This repository storages files to configure spark on kubernetes cluster.
I'm going to show the steps for configure spark on k8s. Each cloud provider has own kubernetes engine, choice a cloud provider to use a kubernetes engine. In this project, i used the Oracle Kubernetes Engine, it's a resource on Oracle Cloud Infrastructure. You can create your cluster Kubernetes on OCI following the steps here https://www.oracle.com/webfolder/technetwork/tutorials/obe/oci/oke-full/index.html .
1 - You have a Kubernetes cluster installed and running.
2 - You need to have the kubectl command line tool installed in your machine.
3 - Integrate the kubectl with kubernetes cluster.
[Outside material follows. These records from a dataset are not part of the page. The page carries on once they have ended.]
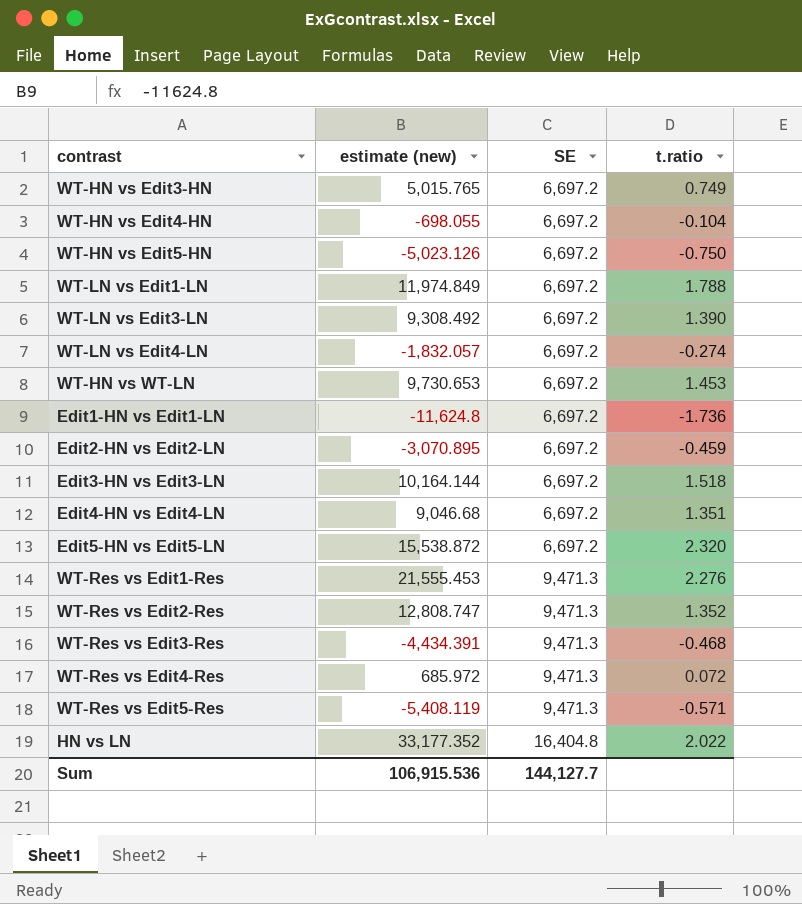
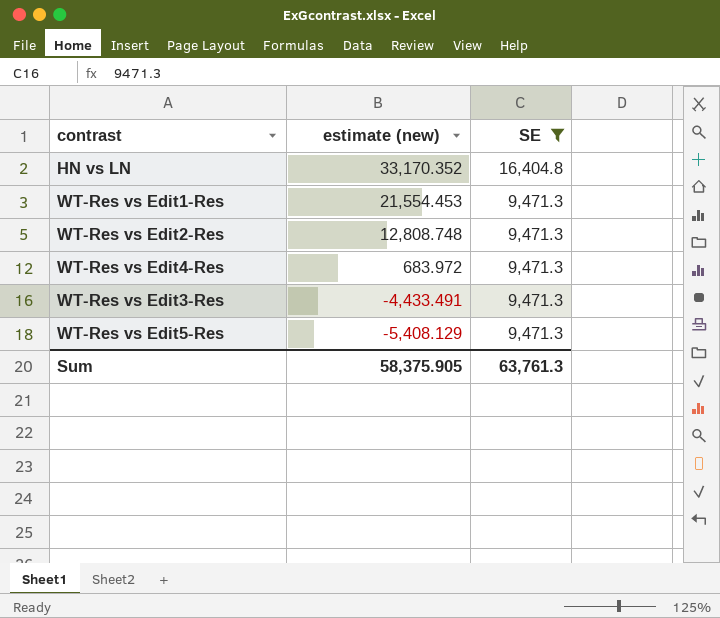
filter: none -> SE != 6,697.2
row order: SE ascending -> estimate (new) descending
column t.ratio | formula: [estimate (new)] / [SE] -> none
HN vs LN | estimate (new): 33,177.352 -> 33,170.352
WT-Res vs Edit1-Res | estimate (new): 21,555.453 -> 21,554.453
WT-Res vs Edit2-Res | estimate (new): 12,808.747 -> 12,808.748
WT-Res vs Edit4-Res | estimate (new): 685.972 -> 683.972
WT-Res vs Edit3-Res | estimate (new): -4,434.391 -> -4,433.491
WT-Res vs Edit5-Res | estimate (new): -5,408.119 -> -5,408.129
Sum | estimate (new): 106,915.536 -> 58,375.905
Sum | SE: 144,127.7 -> 63,761.3

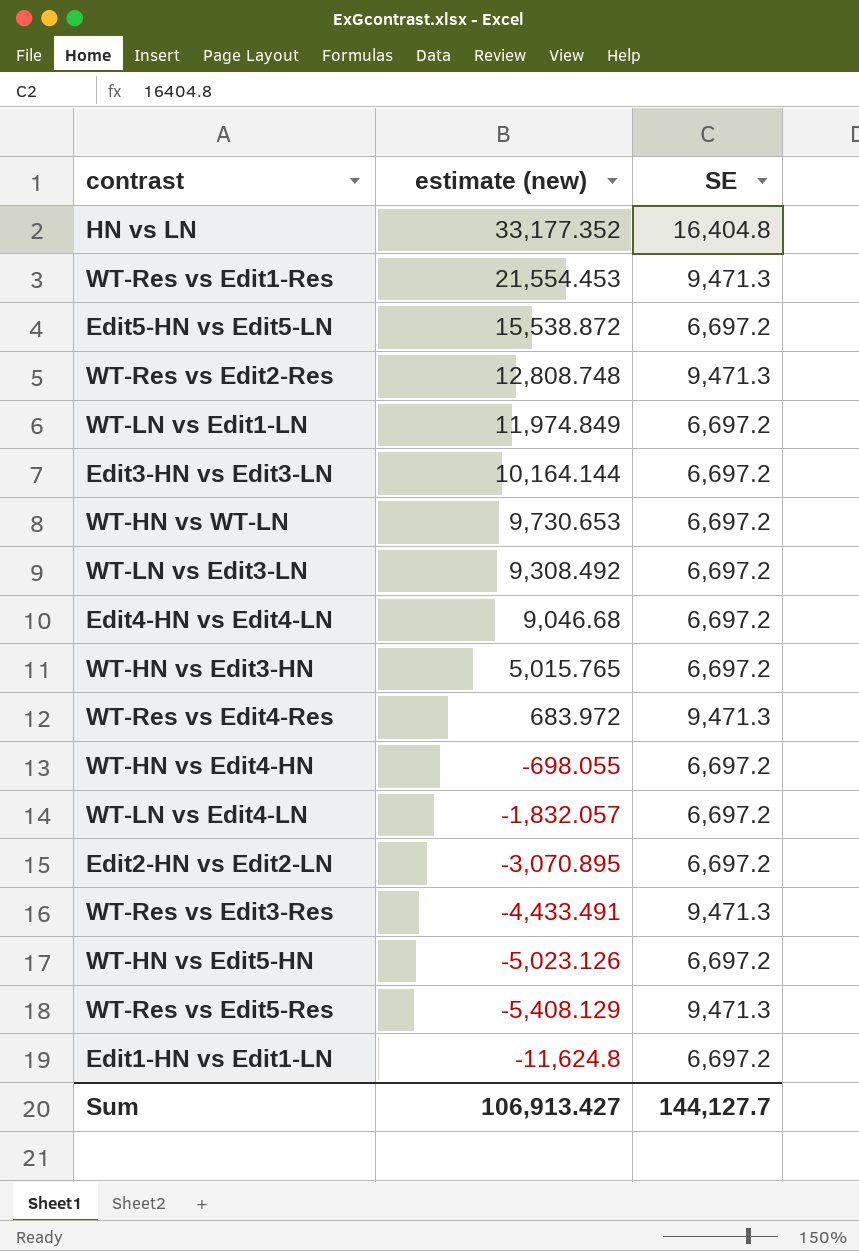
filter: SE != 6,697.2 -> none
HN vs LN | estimate (new): 33,170.352 -> 33,177.352
Sum | estimate (new): 58,375.905 -> 106,913.427
Sum | SE: 63,761.3 -> 144,127.7

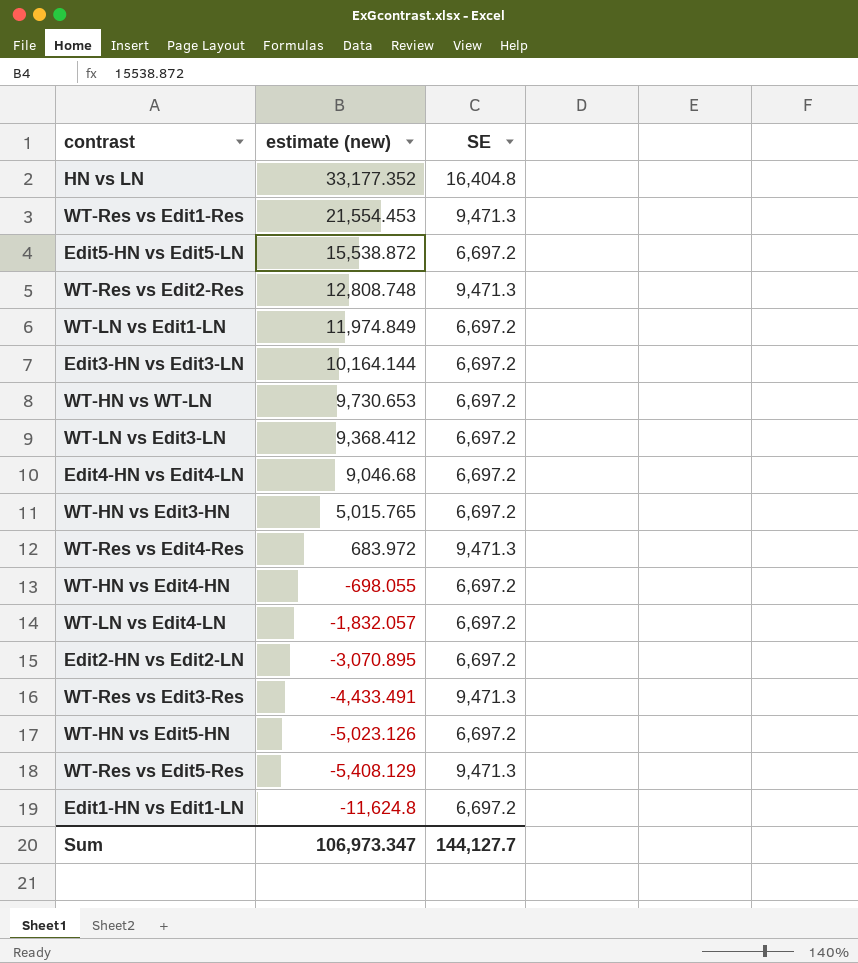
WT-LN vs Edit3-LN | estimate (new): 9,308.492 -> 9,368.412
Sum | estimate (new): 106,913.427 -> 106,973.347

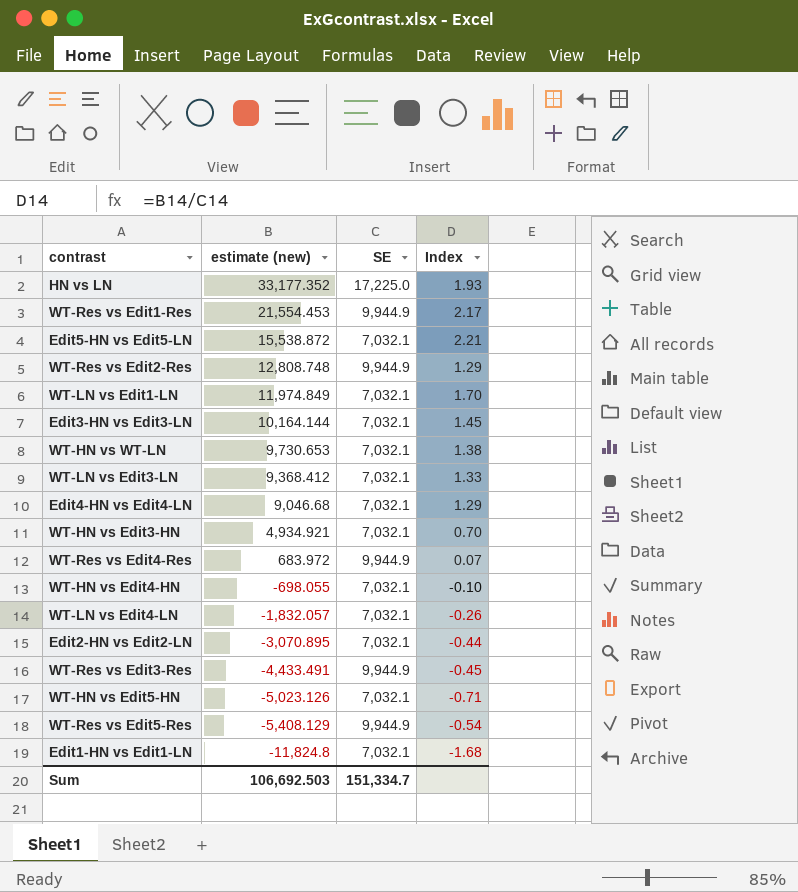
column Index | formula: none -> [estimate (new)] / [SE]
HN vs LN | SE: 16,404.8 -> 17,225.0
WT-Res vs Edit1-Res | SE: 9,471.3 -> 9,944.9
Edit5-HN vs Edit5-LN | SE: 6,697.2 -> 7,032.1
WT-Res vs Edit2-Res | SE: 9,471.3 -> 9,944.9
WT-LN vs Edit1-LN | SE: 6,697.2 -> 7,032.1
Edit3-HN vs Edit3-LN | SE: 6,697.2 -> 7,032.1
WT-HN vs WT-LN | SE: 6,697.2 -> 7,032.1
WT-LN vs Edit3-LN | SE: 6,697.2 -> 7,032.1
Edit4-HN vs Edit4-LN | SE: 6,697.2 -> 7,032.1
WT-HN vs Edit3-HN | estimate (new): 5,015.765 -> 4,934.921
WT-HN vs Edit3-HN | SE: 6,697.2 -> 7,032.1
WT-Res vs Edit4-Res | SE: 9,471.3 -> 9,944.9
WT-HN vs Edit4-HN | SE: 6,697.2 -> 7,032.1
WT-LN vs Edit4-LN | SE: 6,697.2 -> 7,032.1
Edit2-HN vs Edit2-LN | SE: 6,697.2 -> 7,032.1
WT-Res vs Edit3-Res | SE: 9,471.3 -> 9,944.9
WT-HN vs Edit5-HN | SE: 6,697.2 -> 7,032.1
WT-Res vs Edit5-Res | SE: 9,471.3 -> 9,944.9
Edit1-HN vs Edit1-LN | estimate (new): -11,624.8 -> -11,824.8
Edit1-HN vs Edit1-LN | SE: 6,697.2 -> 7,032.1
Sum | estimate (new): 106,973.347 -> 106,692.503
Sum | SE: 144,127.7 -> 151,334.7

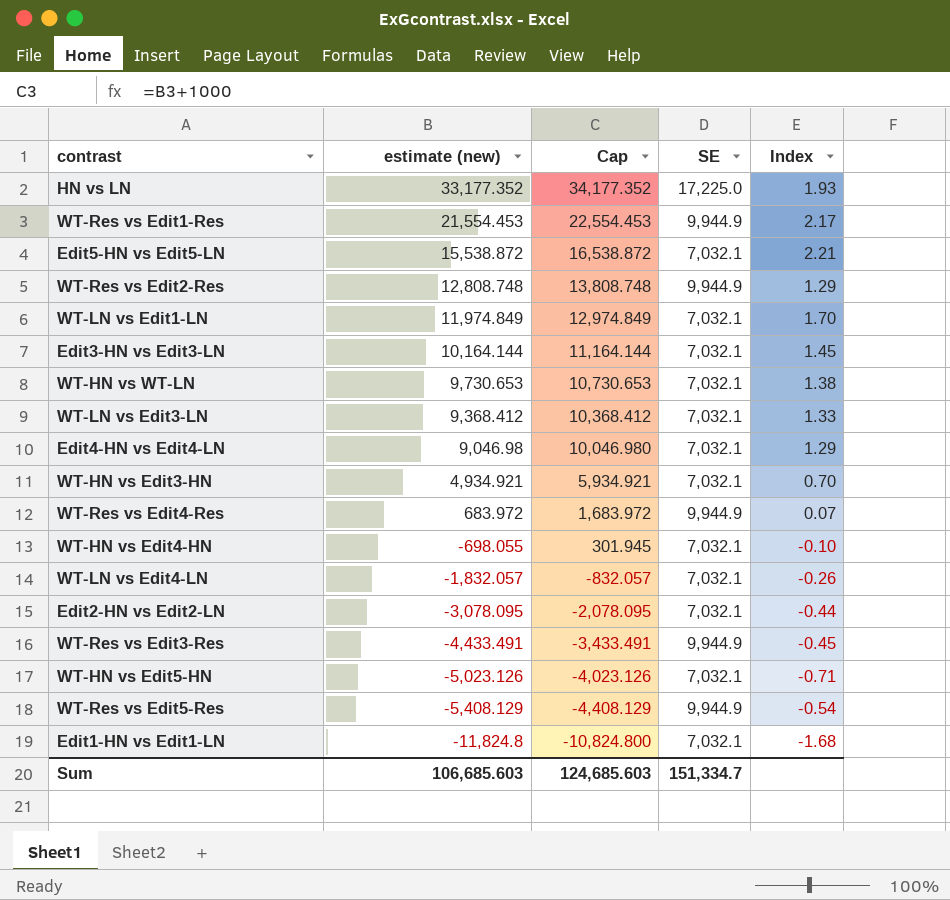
column Cap | formula: none -> [estimate (new)] + 1000
Edit4-HN vs Edit4-LN | estimate (new): 9,046.68 -> 9,046.98
Edit2-HN vs Edit2-LN | estimate (new): -3,070.895 -> -3,078.095
Sum | estimate (new): 106,692.503 -> 106,685.603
4 - Create a storage resource.
Create a storage class that references the mount target ID from file system that you created. Consult the file storageclass.yaml
$ kubectl create -f storageclass.yaml
Generate a storage pluging.
$ kubectl create -f pv.yaml
Create a object for request from storage resource to nodes.
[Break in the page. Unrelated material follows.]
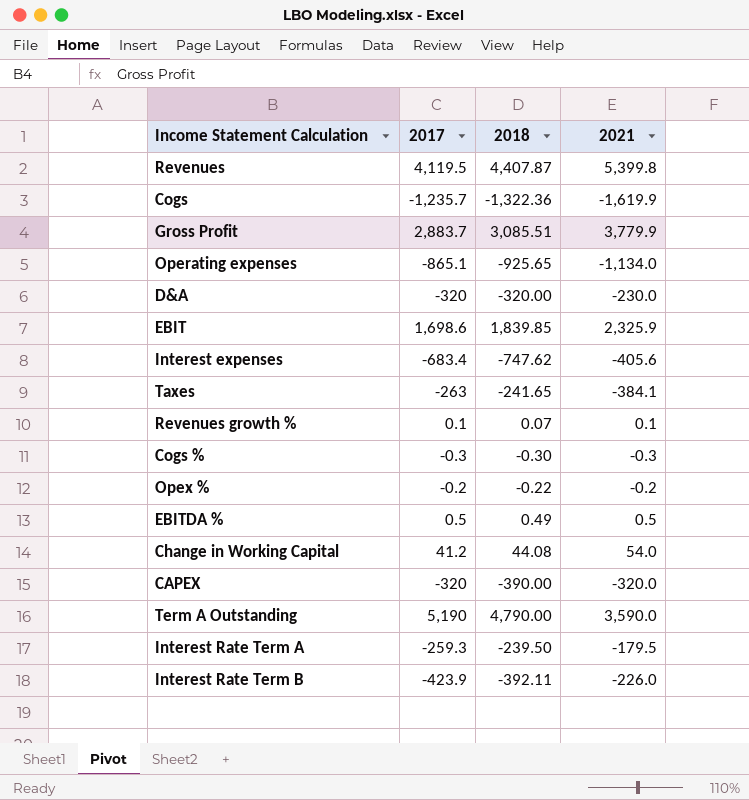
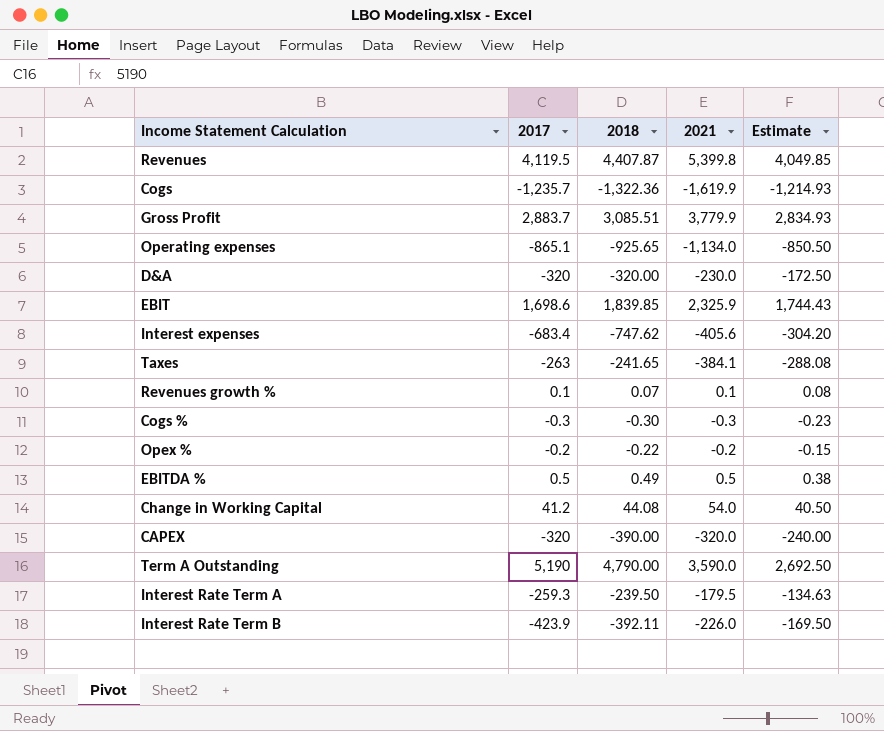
column Estimate | formula: none -> [2021] * 0.75

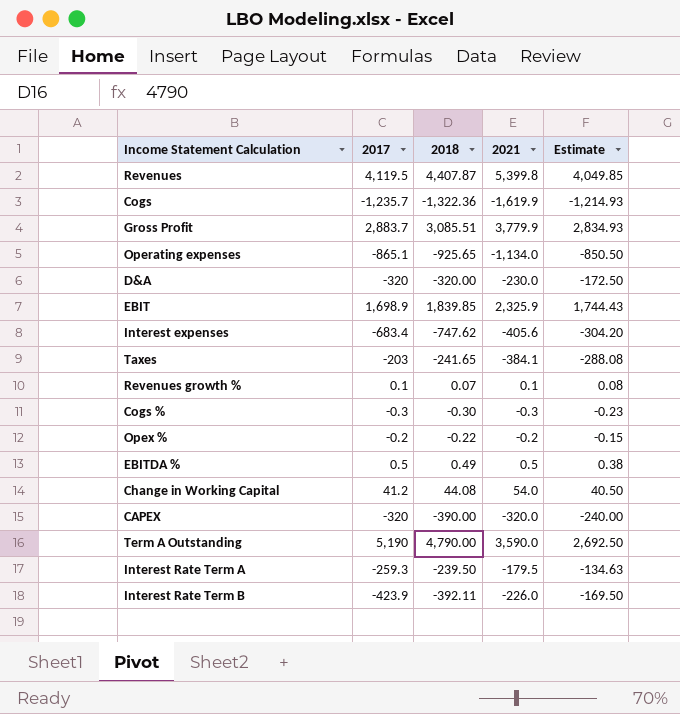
EBIT | 2017: 1,698.6 -> 1,698.9
Taxes | 2017: -263 -> -203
$ kubectl create -f pvc.yaml
$ kubectl create -f namespace-spark-cluster.yaml
Create a new context to configure kubectl to work with our namespace.
$ CURRENT_CONTEXT=$(kubectl config view -o jsonpath='{.current-context}')
$ USER_NAME=$(kubectl config view -o jsonpath='{.contexts[?(@.name == "'"${CURRENT_CONTEXT}"'")].context.user}')
$ CLUSTER_NAME=$(kubectl config view -o jsonpath='{.contexts[?(@.name == "'"${CURRENT_CONTEXT}"'")].context.cluster}')
$ kubectl config set-context spark --namespace=spark-cluster --cluster=${CLUSTER_NAME} --user=${USER_NAME}
$ kubectl config use-context spark
This service is for Spark cluster.
$ kubectl create -f spark-master-controller.yaml
Create a logical service endpoint that Spark workers can use to access the master pod.
$ kubectl create -f spark-master-service.yaml
Deploy the proxy controller.
$ kubectl create -f spark-ui-proxy-controller.yaml
Create a Loadbalanced service for Spark Proxy.
$ kubectl create -f spark-ui-proxy-service.yaml
After creating the service, you should get a loadbalanced endpoint.
$ kubectl get svc spark-ui-proxy -o wide
Create a replication controller that manages the worker pods.
$ kubectl create -f spark-worker-controller.yaml
Check to see if the workers are running.
$ kubectl get pods
Now, your cluster is configured.